Sun seekers and tanning-bed junkies take note: Researchers have induced honest-to-goodness suntans in mice without exposing them to ultraviolet (UV) rays. Instead, they rubbed a lotion into the critters' skin that activated their tanning machinery, which then protected the mice from UV's cancer-causing effects. The animals carried a mutation making them fair skinned and unable to tan otherwise, like human redheads, suggesting that a similar tanning trick might help even the pastiest of us bask in the sun without worry, reports Scientific American.

According to MedPage Today, people who naturally tan well are at lower risk for skin cancer, so a medicinally induced tan might lower the risk for those with fair skin, Dr. Fisher said.

But he said more research is needed before the sunless suntan is ready for the market. First, he said, scientists need to clearly understand exactly what's happening biochemically.

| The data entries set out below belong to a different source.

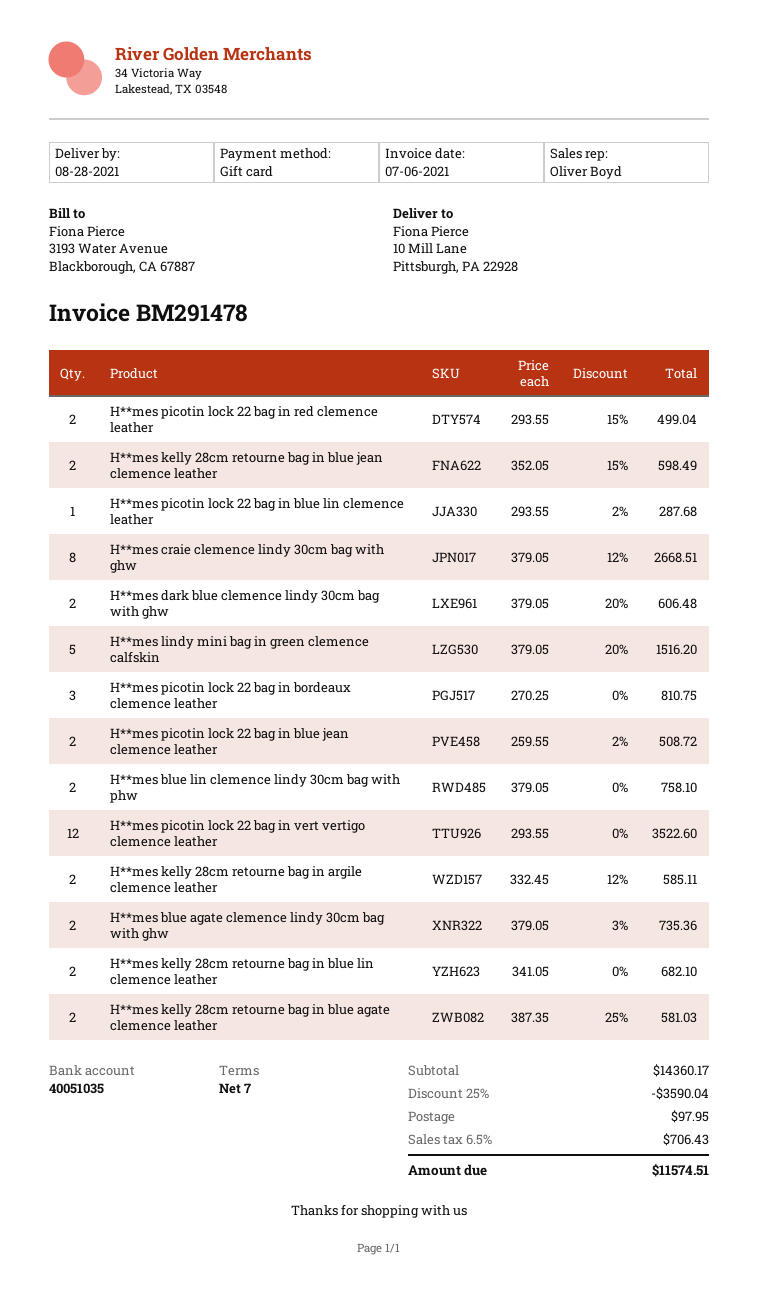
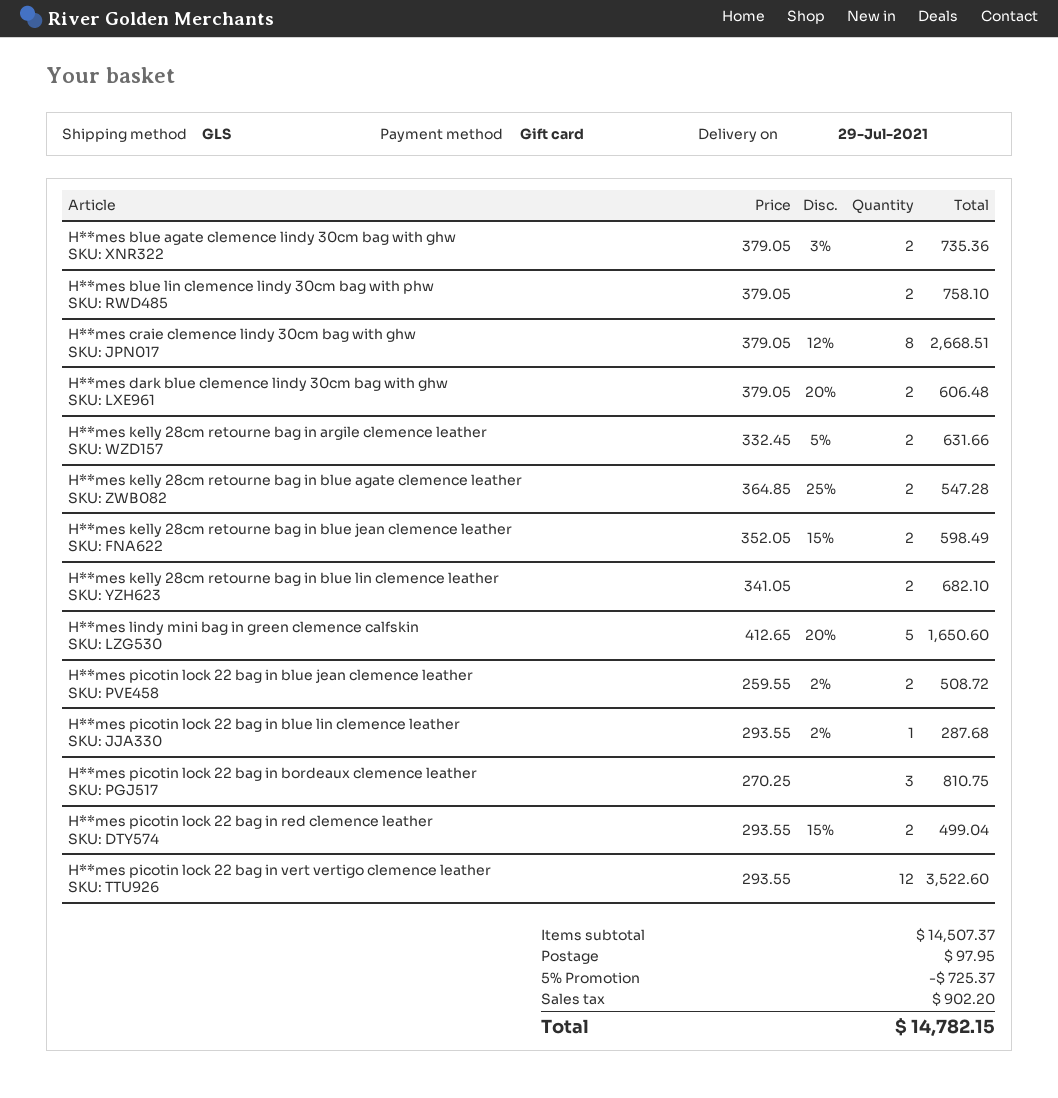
delivery date: 2021-08-28 -> 2021-07-29
H**mes lindy mini bag in green clemence calfskin: 5 x 379.05 - 20% = 1516.20 -> 5 x 412.65 - 20% = 1650.60
H**mes kelly 28cm retourne bag in argile clemence leather: 2 x 332.45 - 12% = 585.11 -> 2 x 332.45 - 5% = 631.66
H**mes kelly 28cm retourne bag in blue agate clemence leather: 2 x 387.35 - 25% = 581.03 -> 2 x 364.85 - 25% = 547.28
subtotal: 14360.17 -> 14507.37
discount: 25% = 3590.04 -> 5% = 725.37
tax: 706.43 -> 902.20
total: 11574.51 -> 14782.15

Next, the compound used to produce the suntan needs to be optimized. Mouse skin is thinner than human and differs in other ways as well, he said, so that forskolin might not work as well in people an in the animals.

Luckily, he said, there is "huge range" of similar compounds available. "Forskolin was just the first one we tried," he said.

And finally, Dr. Fisher said, the safety of the approach must be confirmed. A topical compound usually limits systemic exposure to active substances, but "you never know and you need to test."

Skin cancer is the most common type of cancer. More than one million Americans will be diagnosed with skin cancer this year, according to the Skin Cancer Foundation. Over 90 percent of skin cancers can be attributed to sun exposure.

People with fair skin, light hair and/or light eyes tend to develop skin cancer at higher rates than people with darker skin. That's because people with darker skin produce more melanin, a pigment that protects against the development of deadly skin cancer, according to Fisher.

To figure out what's going on under the skin, Fisher and his team studied red-haired, fair-skinned mice. Like people with red hair and light skin, these mice didn't tan, but instead burned when exposed to the sun and its ultraviolet rays.

Melanin is manufactured when a chemical known as cyclic AMP (cAMP) stimulates melanocytes, the melanin-producing cells in the skin. Different people produce different levels of cAMP. People with red hair and fair skin tend to have low levels of cAMP.

Fisher said forskolin is only one potential drug, and that there are many others that can be tested.

"Skin cancer appears to be one of the most preventable cancers in man, yet its incidence is rising. We need to develop more strategies to help people prevent it," Fisher said. And, he added, if a lotion can tan the skin, such "darkening may diminish sun-seeking behavior," which would also help prevent skin cancer.

Fisher's group isn't the only team of researchers hoping to develop a product that can tan the skin and protect against skin cancer. A group of Australian researchers has already conducted Phase I and II clinical trials on an injectable medication called melanotan. Melanotan is a synthetic version of MSH. In a small trial involving 12 people, those who took the manufactured hormone had about a 20 percent increase in MSH levels, informs CBC News.